START INPUT DATA

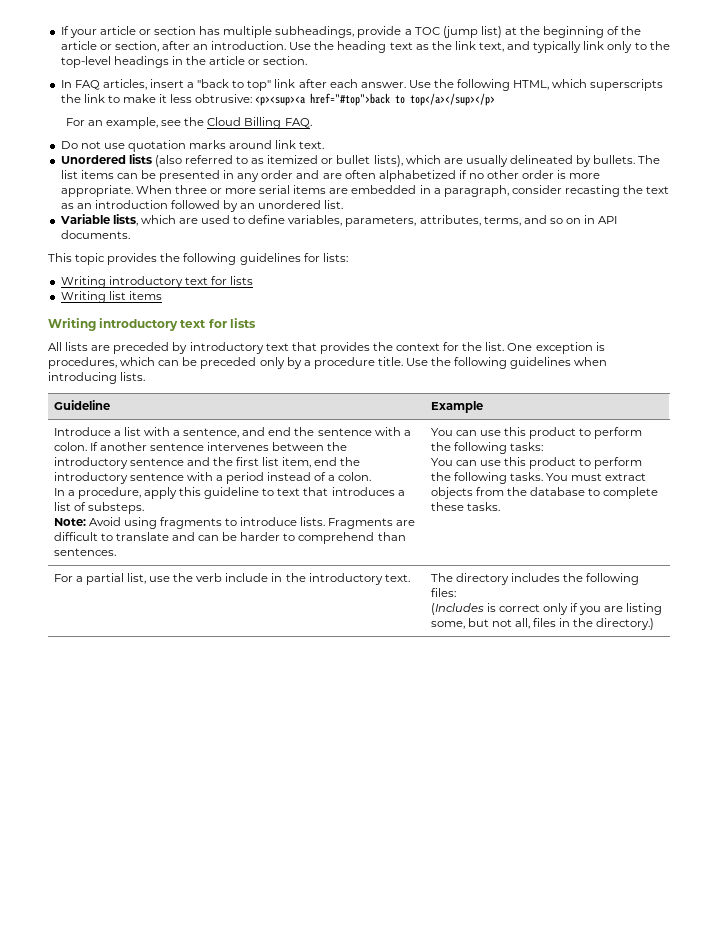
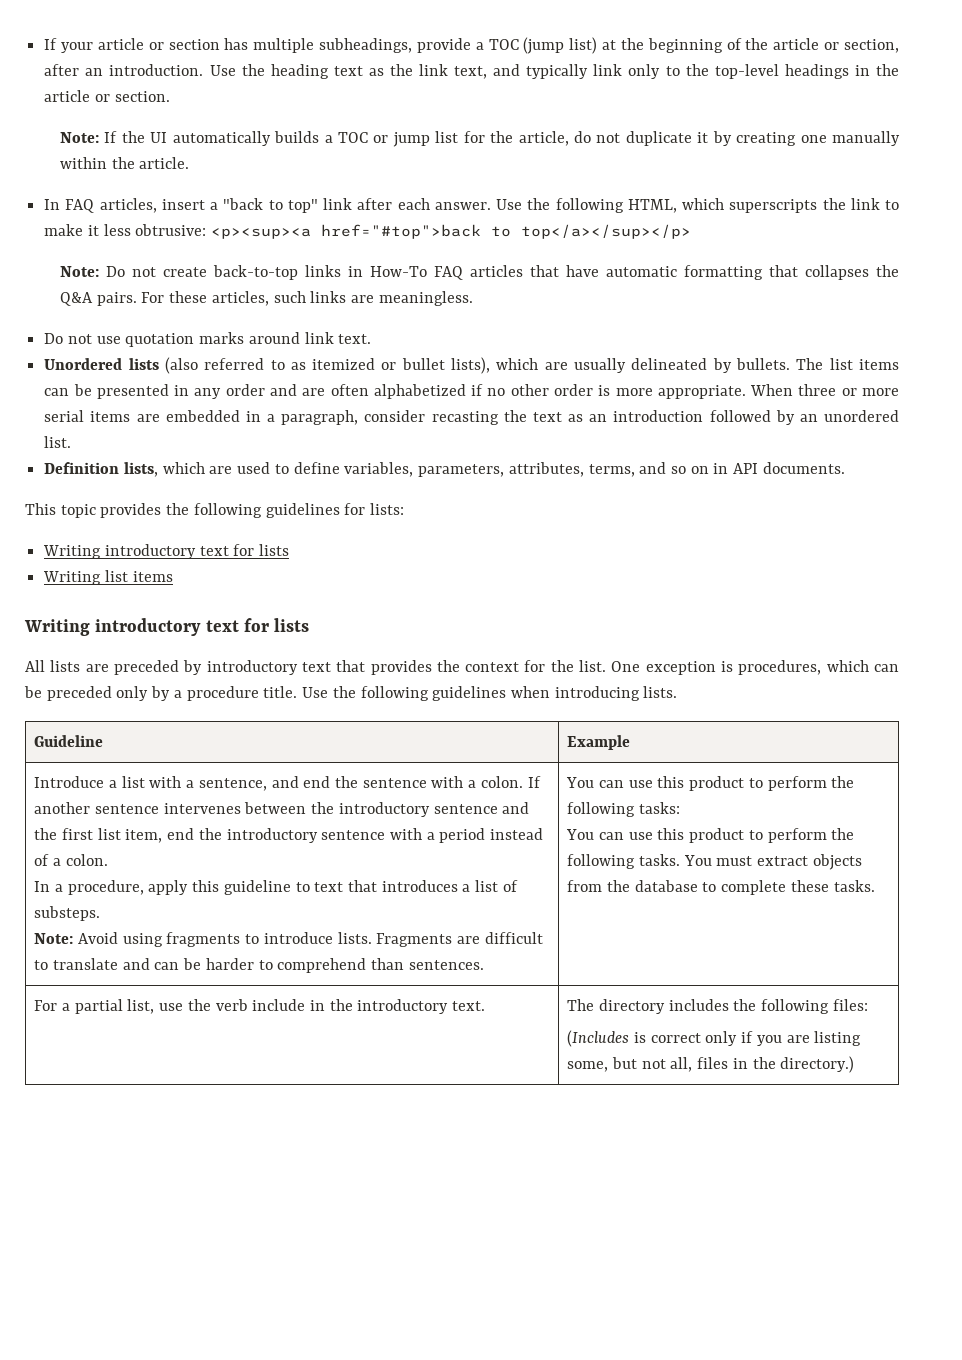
+ Note: If the UI automatically builds a TOC or jump list for the article, do not duplicate it by creating one manually within the article.
- For an example, see the Cloud Billing FAQ.
+ Note: Do not create back-to-top links in How-To FAQ articles that have automatic formatting that collapses the Q&A pairs. For these articles, such links are meaningless.
- Variable lists, which are used to define variables, parameters, attributes, terms, and so on in API documents.
+ Definition lists, which are used to define variables, parameters, attributes, terms, and so on in API documents.

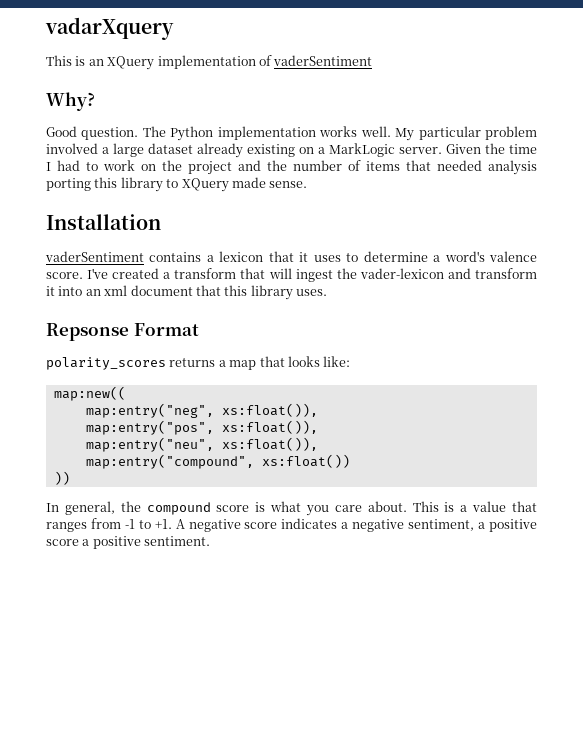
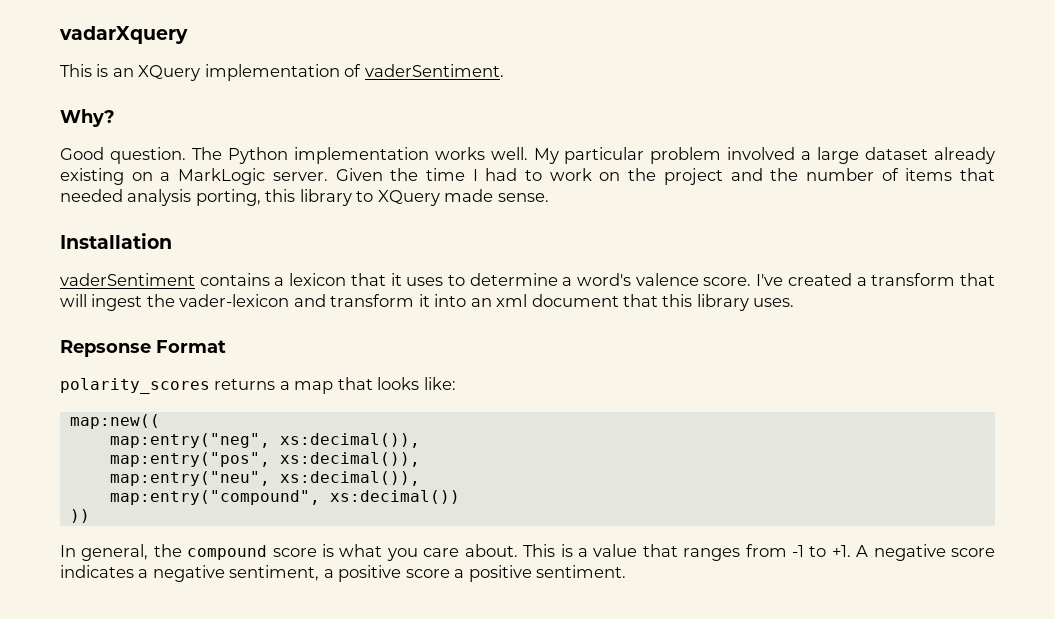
- This is an XQuery implementation of vaderSentiment
+ This is an XQuery implementation of vaderSentiment.
- Given the time I had to work on the project and the number of items that needed analysis porting this library to XQuery made sense.
+ Given the time I had to work on the project and the number of items that needed analysis porting, this library to XQuery made sense.
- map:entry("neg", xs:float()),
+ map:entry("neg", xs:decimal()),
- map:entry("pos", xs:float()),
+ map:entry("pos", xs:decimal()),
- map:entry("neu", xs:float()),
+ map:entry("neu", xs:decimal()),
- map:entry("compound", xs:float())
+ map:entry("compound", xs:decimal())

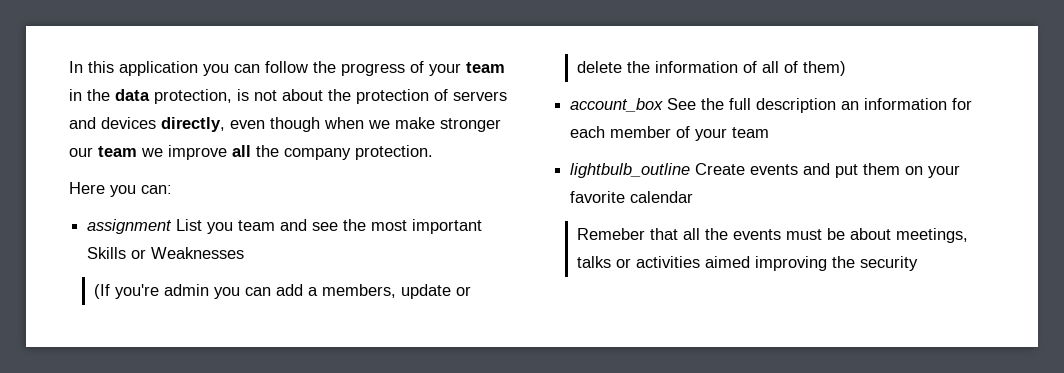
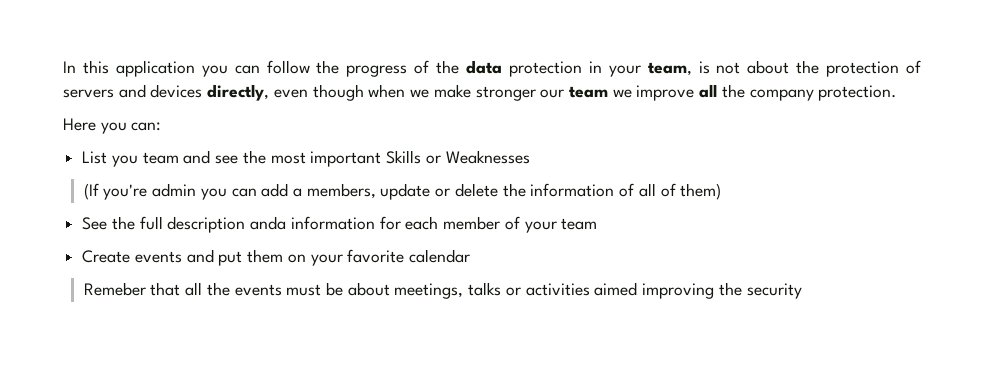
- In this application you can follow the progress of your team in the data protection, is not about the protection of servers and devices directly, even though when we make stronger our team we improve all the company protection.
+ In this application you can follow the progress of the data protection in your team, is not about the protection of servers and devices directly, even though when we make stronger our team we improve all the company protection.
- assignment List you team and see the most important Skills or Weaknesses
+ List you team and see the most important Skills or Weaknesses
- account_box See the full description an information for each member of your team
+ See the full description anda information for each member of your team
- lightbulb_outline Create events and put them on your favorite calendar
+ Create events and put them on your favorite calendar

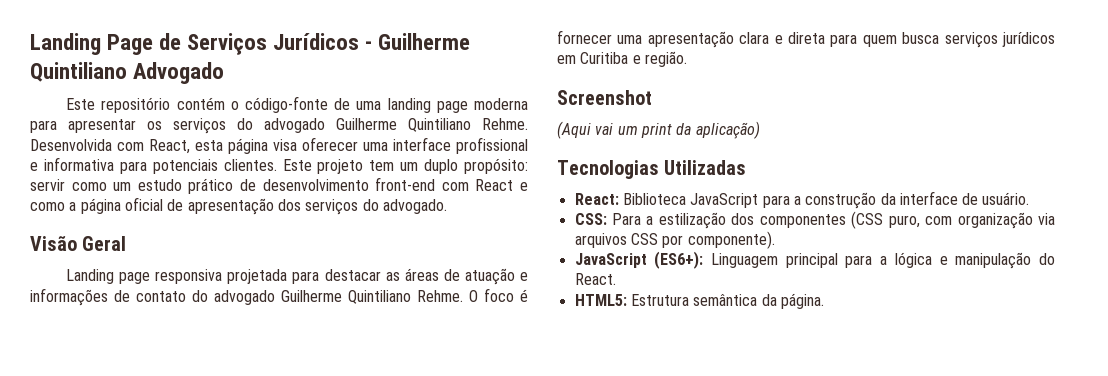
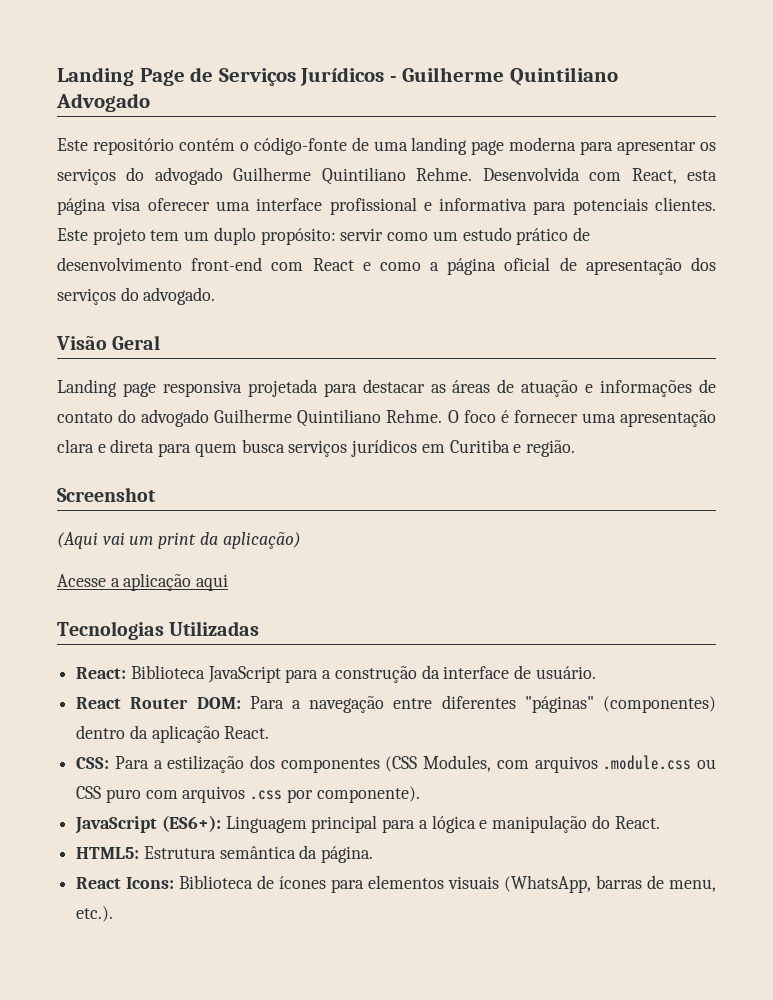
+ Acesse a aplicação aqui
+ React Router DOM: Para a navegação entre diferentes "páginas" (componentes) dentro da aplicação React.
- CSS: Para a estilização dos componentes (CSS puro, com organização via arquivos CSS por componente).
+ CSS: Para a estilização dos componentes (CSS Modules, com arquivos .module.css ou CSS puro com arquivos .css por componente).
+ React Icons: Biblioteca de ícones para elementos visuais (WhatsApp, barras de menu, etc.).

END INPUT DATA

Give back the exact lines above, running from the one that has "Definition lists, which" through the one that has "implementation of vaderSentiment.", with nothing added and no pictures.

+ Definition lists, which are used to define variables, parameters, attributes, terms, and so on in API documents.

- This is an XQuery implementation of vaderSentiment
+ This is an XQuery implementation of vaderSentiment.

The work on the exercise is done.